◆ **Records provided**:
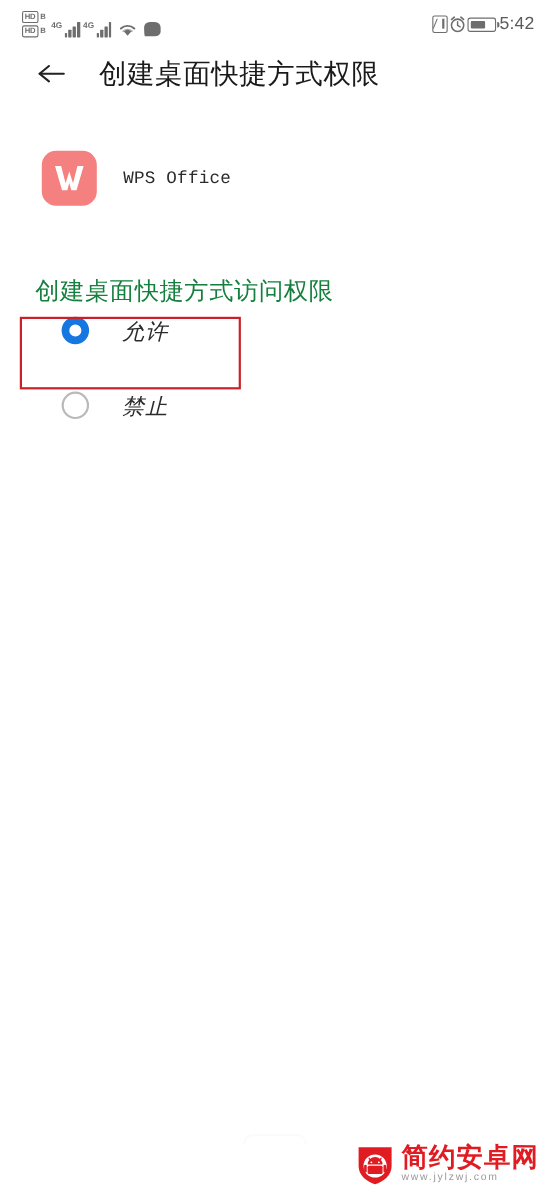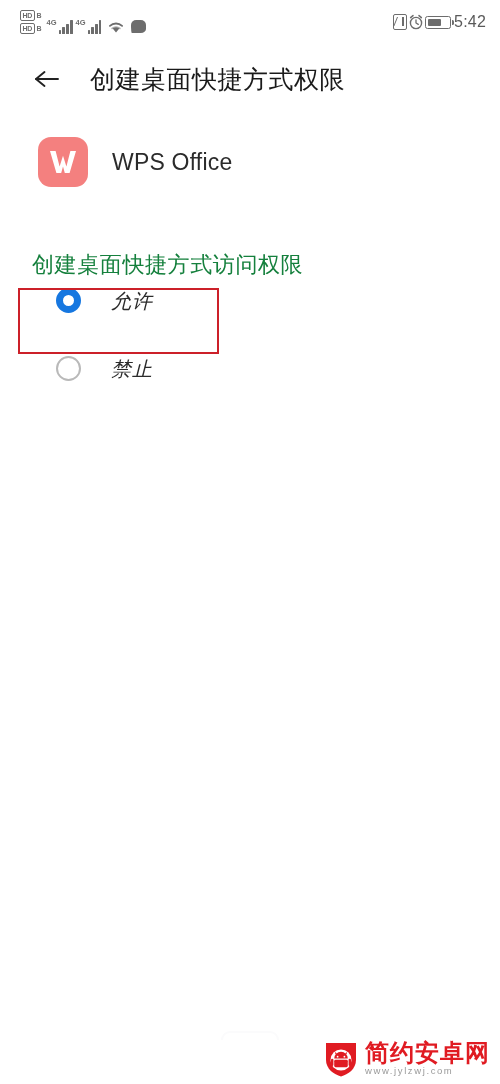--- a/index.html
+++ b/index.html
@@ -65,42 +65,42 @@
   .battery::after {
     content: ""; position: absolute; right: -4px; top: 3.5px;
     width: 2.5px; height: 5px; background: #6d6d6d; border-radius: 0 1.5px 1.5px 0;
   }
   .battery i { display: block; height: 7px; width: 13px; background: #6d6d6d; margin-left: 1.5px; border-radius: 1px; }
   .clock { font-size: 16px; color: #5a5a5a; letter-spacing: 0.2px; margin-left: 2px; }
 
   
   .appbar {
     position: absolute; top: 50px; left: 0; width: 500px; height: 58px;
-    display: flex; align-items: center; padding-left: 30px;
+    display: flex; align-items: flex-start; padding-left: 30px;
   }
   .back-arrow { width: 34px; height: 34px; display: flex; align-items: center; justify-content: center; cursor: pointer; }
   .page-title {
     font-size: 25px; color: #1a1a1a; margin-left: 26px;
     letter-spacing: 0.5px; font-weight: 400;
   }
 
   
   .app-row {
     position: absolute; top: 137px; left: 0; width: 500px;
     display: flex; align-items: center; padding-left: 38px;
   }
   .app-icon {
     width: 50px; height: 50px; border-radius: 13px;
     background: #f4807f;
     display: flex; align-items: center; justify-content: center;
     flex: none;
   }
   .app-icon svg { display: block; }
   .app-meta { margin-left: 24px; display: flex; flex-direction: column; gap: 3px; }
-  .app-name { font-size: 23px; color: #2b2b2b; letter-spacing: 0.2px; }
+  .app-name { font-size: 16px; color: #2b2b2b; letter-spacing: 0.2px; font-family: Liberation Mono, monospace; }
   .app-version { font-size: 17px; color: #8a8a8a; letter-spacing: 0.3px; }
 
   
   .section-label {
     position: absolute; top: 250px; left: 32px;
     font-size: 22px; color: #15803d; letter-spacing: 0.6px;
   }
 
   .options { position: absolute; top: 288px; left: 0; width: 500px; }
   .option {

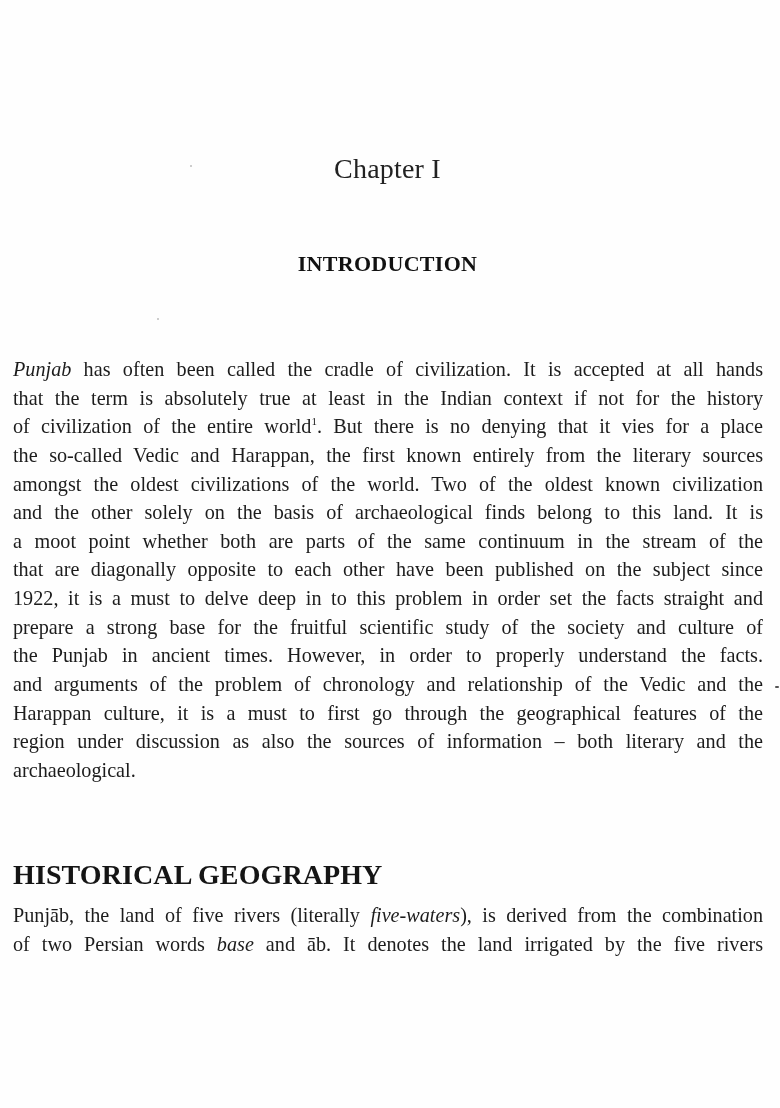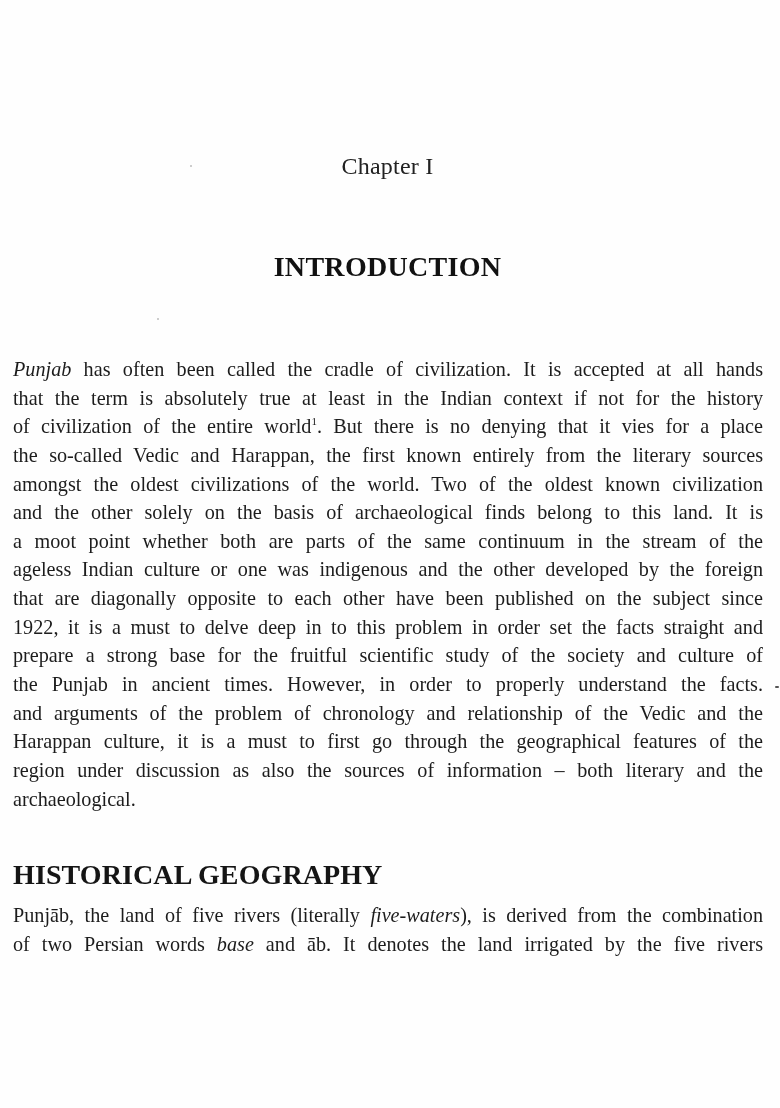--- a/index.html
+++ b/index.html
@@ -21,31 +21,31 @@
       width: 780px;
       height: 1108px;
       background: #fefefe;
     }
     .chapter-label {
       position: absolute;
       top: 153px;
       left: 0;
       width: 775px;
       text-align: center;
-      font-size: 24px;
+      font-size: 28px;
       letter-spacing: 0.2px;
       color: #222;
     }
     .chapter-title {
       position: absolute;
       top: 251px;
       left: 0;
       width: 775px;
       text-align: center;
-      font-size: 28px;
+      font-size: 22px;
       font-weight: bold;
       letter-spacing: 0.3px;
       color: #111;
     }
     .body-block {
       position: absolute;
       left: 13px;
       width: 750px;
       font-size: 20.2px;
       color: #1c1c1c;
@@ -96,21 +96,20 @@
   <div class="chapter-title">INTRODUCTION</div>
 
   <div class="body-block para-1">
     <span class="line"><i>Punjab</i><span> has often been called the cradle of civilization. It is accepted at all hands</span></span>
     <span class="line">that the term is absolutely true at least in the Indian context if not for the history</span>
     <span class="line"><span>of civilization of the entire world</span><sup>1</sup><span>. But there is no denying that it vies for a place</span></span>
     <span class="line">the so-called Vedic and Harappan, the first known entirely from the literary sources</span>
     <span class="line">amongst the oldest civilizations of the world. Two of the oldest known civilization</span>
     <span class="line">and the other solely on the basis of archaeological finds belong to this land. It is</span>
     <span class="line">a moot point whether both are parts of the same continuum in the stream of the</span>
-    <span class="line">ageless Indian culture or one was indigenous and the other developed by the foreign</span>
     <span class="line">that are diagonally opposite to each other have been published on the subject since</span>
     <span class="line">1922, it is a must to delve deep in to this problem in order set the facts straight and</span>
     <span class="line">prepare a strong base for the fruitful scientific study of the society and culture of</span>
     <span class="line">the Punjab in ancient times. However, in order to properly understand the facts.</span>
     <span class="line">and arguments of the problem of chronology and relationship of the Vedic and the</span>
     <span class="line">Harappan culture, it is a must to first go through the geographical features of the</span>
     <span class="line">region under discussion as also the sources of information – both literary and the</span>
     <span class="line last">archaeological.</span>
   </div>
 

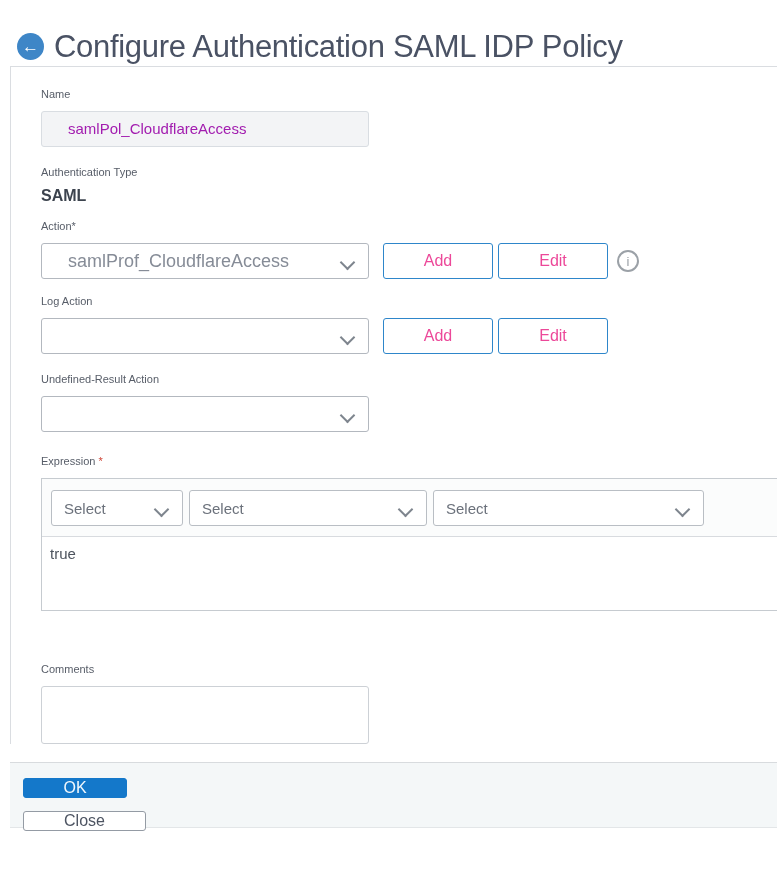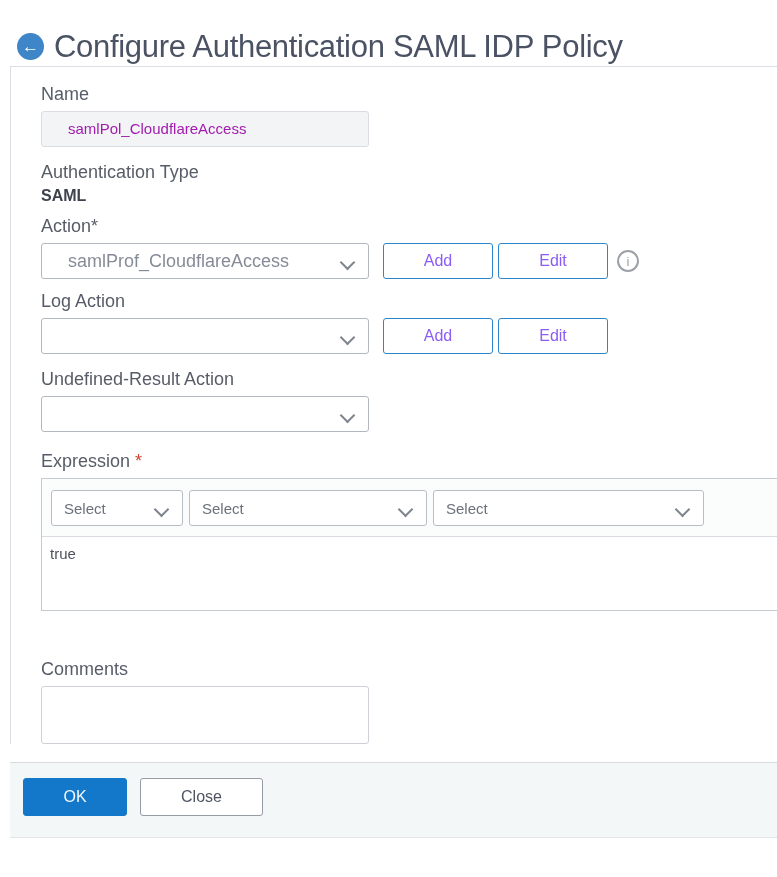--- a/index.html
+++ b/index.html
@@ -11,39 +11,39 @@
   .header { display:flex; align-items:center; gap:10px; padding:27px 0 0 17px; height:66px; }
   .back-btn { width:27px; height:27px; border-radius:50%; background:#3e86c7; color:#ffffff;
               display:flex; align-items:center; justify-content:center; font-size:17px; line-height:1;
               cursor:pointer; flex:0 0 auto; }
   .page-title { font-size:31px; font-weight:400; color:#4a5264; letter-spacing:-0.3px; white-space:nowrap; }
 
   
   .panel { margin-left:10px; border-top:1px solid #dadde1; border-left:1px solid #dadde1;
            padding:19px 0 0 30px; background:#fff; }
 
-  .field-label { font-size:18px; color:#575d68; line-height:17px; }
+  .field-label { font-size:11px; color:#575d68; line-height:17px; }
   .req { color:#cf4436; }
 
   .text-input { width:328px; height:36px; border:1px solid #d9dde2; border-radius:3px;
                 background:#f3f4f6; color:#a21caf; font-size:15px; line-height:34px;
                 padding-left:26px; overflow:hidden; white-space:nowrap; }
 
   .select { width:328px; height:36px; border:1px solid #b3b8bf; border-radius:3px; background:#fff;
             display:flex; align-items:center; justify-content:space-between;
             padding:0 14px 0 26px; cursor:pointer; }
   .select .select-value { font-size:18px; color:#868c97; overflow:hidden; white-space:nowrap; }
   .chevron { width:12px; height:12px; flex:0 0 auto; position:relative; }
   .chevron::before { content:""; position:absolute; left:0; top:2px; width:9px; height:9px;
                      border-right:2px solid #7e858e; border-bottom:2px solid #7e858e;
                      transform:rotate(45deg); }
 
   .row { display:flex; align-items:center; }
   .btn-outline-blue { width:110px; height:36px; background:#fff; border:1px solid #2e86ca;
-                      border-radius:3px; color:#8b5cf6; font-size:16px;
+                      border-radius:3px; color:#ec4899; font-size:16px;
                       font-family:"Liberation Sans","DejaVu Sans",sans-serif; cursor:pointer; }
   .info-icon { width:22px; height:22px; border:2px solid #9ba1a7; border-radius:50%;
                color:#9ba1a7; font-size:13px; display:flex; align-items:center; justify-content:center;
                margin-left:9px; flex:0 0 auto; cursor:pointer; font-style:normal; }
 
   .mb8 { margin-bottom:8px; } .mb6 { margin-bottom:6px; }
   .name-input { margin-bottom:17px; }
   .saml-value { font-size:16px; font-weight:700; color:#3c434e; line-height:18px; margin-bottom:13px; }
   .action-row { margin-bottom:14px; }
   .log-row { margin-bottom:17px; }
@@ -60,22 +60,22 @@
   .expr-select-1 { width:132px; }
   .expr-select-2 { width:238px; }
   .expr-select-3 { width:271px; }
   .expr-text { height:73px; padding:7px 8px; font-size:15px; color:#4d545e; line-height:19px;
                background:#fff; cursor:text; }
 
   .comments-box { width:328px; height:58px; border:1px solid #cdd1d6; border-radius:3px;
                   background:#fff; margin-bottom:18px; cursor:text; }
 
   
-  .footer { margin-left:10px; height:76px; background:#f4f7f8; border-top:1px solid #d8dbde;
-            border-bottom:1px solid #e3e6e8; padding:15px 0 0 13px; display:flex; gap:13px; }
+  .footer { margin-left:10px; height:66px; background:#f4f7f8; border-top:1px solid #d8dbde;
+            border-bottom:1px solid #e3e6e8; padding:15px 0 0 13px; display:flex; gap:13px;flex-direction:column; }
   .btn-primary { width:104px; height:38px; background:#1478ca; border:1px solid #1478ca;
                  border-radius:3px; color:#f2f8fd; font-size:16px;
                  font-family:"Liberation Sans","DejaVu Sans",sans-serif; cursor:pointer; }
   .btn-secondary { width:123px; height:38px; background:#ffffff; border:1px solid #949ba4;
                    border-radius:3px; color:#4d5462; font-size:16px;
                    font-family:"Liberation Sans","DejaVu Sans",sans-serif; cursor:pointer; }
 </style>
 </head>
 <body>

◆ **Task brief**:
From the listing above, return every line that carries the string "nowrap".

◆ **Written response**:
   .page-title { font-size:31px; font-weight:400; color:#4a5264; letter-spacing:-0.3px; white-space:nowrap; }
                 padding-left:26px; overflow:hidden; white-space:nowrap; }
   .select .select-value { font-size:18px; color:#868c97; overflow:hidden; white-space:nowrap; }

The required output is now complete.